While there won’t be a traditional Boston Marathon race this year due to the COVID-19 pandemic — the event has moved online following last week’s decision by Boston Mayor Marty Walsh — Coutinho and 26.2 Foundation executive director Tim Kilduff will appear before the Select Board tonight to “present an outline of events to bring the essence of the Boston Marathon to all the Hopkinton runners.”

“We’re in conversations with various community charities, public safety, running clubs and trails committees,” Coutinho said. “What we’re trying to do is create a Hopkinton/Boston Marathon experience, including a 26.2-mile course in and around Hopkinton.

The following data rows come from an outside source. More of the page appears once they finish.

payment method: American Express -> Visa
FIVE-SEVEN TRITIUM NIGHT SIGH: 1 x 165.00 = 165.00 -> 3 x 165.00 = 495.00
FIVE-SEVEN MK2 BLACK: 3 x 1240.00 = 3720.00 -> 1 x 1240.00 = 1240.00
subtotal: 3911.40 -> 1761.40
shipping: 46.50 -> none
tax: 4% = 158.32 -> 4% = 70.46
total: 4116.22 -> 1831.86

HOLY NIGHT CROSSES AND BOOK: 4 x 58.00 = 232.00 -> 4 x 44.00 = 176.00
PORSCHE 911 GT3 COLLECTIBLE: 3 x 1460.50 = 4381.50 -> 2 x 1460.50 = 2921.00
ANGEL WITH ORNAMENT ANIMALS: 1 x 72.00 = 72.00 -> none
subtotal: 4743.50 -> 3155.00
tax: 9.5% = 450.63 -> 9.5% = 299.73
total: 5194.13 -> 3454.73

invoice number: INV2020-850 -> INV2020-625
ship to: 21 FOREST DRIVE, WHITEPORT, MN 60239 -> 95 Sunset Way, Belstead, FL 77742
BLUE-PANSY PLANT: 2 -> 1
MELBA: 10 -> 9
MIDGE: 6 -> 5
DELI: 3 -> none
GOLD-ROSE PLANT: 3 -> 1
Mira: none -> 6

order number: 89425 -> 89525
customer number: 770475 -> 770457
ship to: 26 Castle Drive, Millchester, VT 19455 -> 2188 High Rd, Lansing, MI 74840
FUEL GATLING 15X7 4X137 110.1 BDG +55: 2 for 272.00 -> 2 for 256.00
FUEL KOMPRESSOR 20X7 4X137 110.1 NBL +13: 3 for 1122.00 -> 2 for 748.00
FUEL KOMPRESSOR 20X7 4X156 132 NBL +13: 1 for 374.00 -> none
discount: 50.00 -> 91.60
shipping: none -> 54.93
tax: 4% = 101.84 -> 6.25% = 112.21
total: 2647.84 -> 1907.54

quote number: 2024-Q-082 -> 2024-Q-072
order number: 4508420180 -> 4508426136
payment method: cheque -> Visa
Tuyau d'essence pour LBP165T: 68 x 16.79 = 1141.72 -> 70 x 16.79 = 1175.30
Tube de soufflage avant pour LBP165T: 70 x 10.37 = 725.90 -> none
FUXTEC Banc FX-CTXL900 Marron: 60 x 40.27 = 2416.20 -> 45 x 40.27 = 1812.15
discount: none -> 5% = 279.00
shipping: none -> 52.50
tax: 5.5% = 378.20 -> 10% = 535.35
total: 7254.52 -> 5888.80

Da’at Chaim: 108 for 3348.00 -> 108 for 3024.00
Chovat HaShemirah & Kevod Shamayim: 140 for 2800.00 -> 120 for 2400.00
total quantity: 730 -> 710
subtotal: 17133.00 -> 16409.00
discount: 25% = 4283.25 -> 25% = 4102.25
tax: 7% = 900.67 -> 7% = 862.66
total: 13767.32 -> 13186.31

“We’re going to link that with the unveiling of the [pioneering female runner] Bobbi Gibb sculpture in town. We’re going to try to do a whole group of events, culminating in an organized race that people can get behind.”

Coutinho said the success of Saturday’s Hopkinton High School graduation parade provided encouragement for an event like this.

“We actually just proved it on Saturday with the parade, that it can work,” he said. “That was in Stage 1 [of the governor’s reopening plan]. We’re hoping to be at least Stage 2 or 3 by then, where people might be able to stand a little closer to together. We’re going to have a couple of different contingencies depending on what stage we’re in.”

When the BAA announced there would be no live marathon, it offered runners to chance to run on their own between Sept. 7-14 (the marathon was scheduled to be held Sept. 14 after being postponed back from its traditional mid-April start) and submit their times in order to receive a finisher’s medal and other prizes.

Coutinho said this would encourage runners to fulfill their fundraising obligation, bringing in hundreds of thousands of dollars to local nonprofits. There are more than 160 runners signed up to fundraise for a Hopkinton-based charity (see chart here).

Coutinho said the BAA supports the effort, and tonight he’ll find out if the Select Board is willing to get behind it as well.

“The BAA is excited about it,” Coutinho said. “They’re really happy we’re coming through with what their thought was. What they want to do is bring the Boston Marathon to the runners. The are really happy that we’re taking the reins of this thing and doing it really quickly.”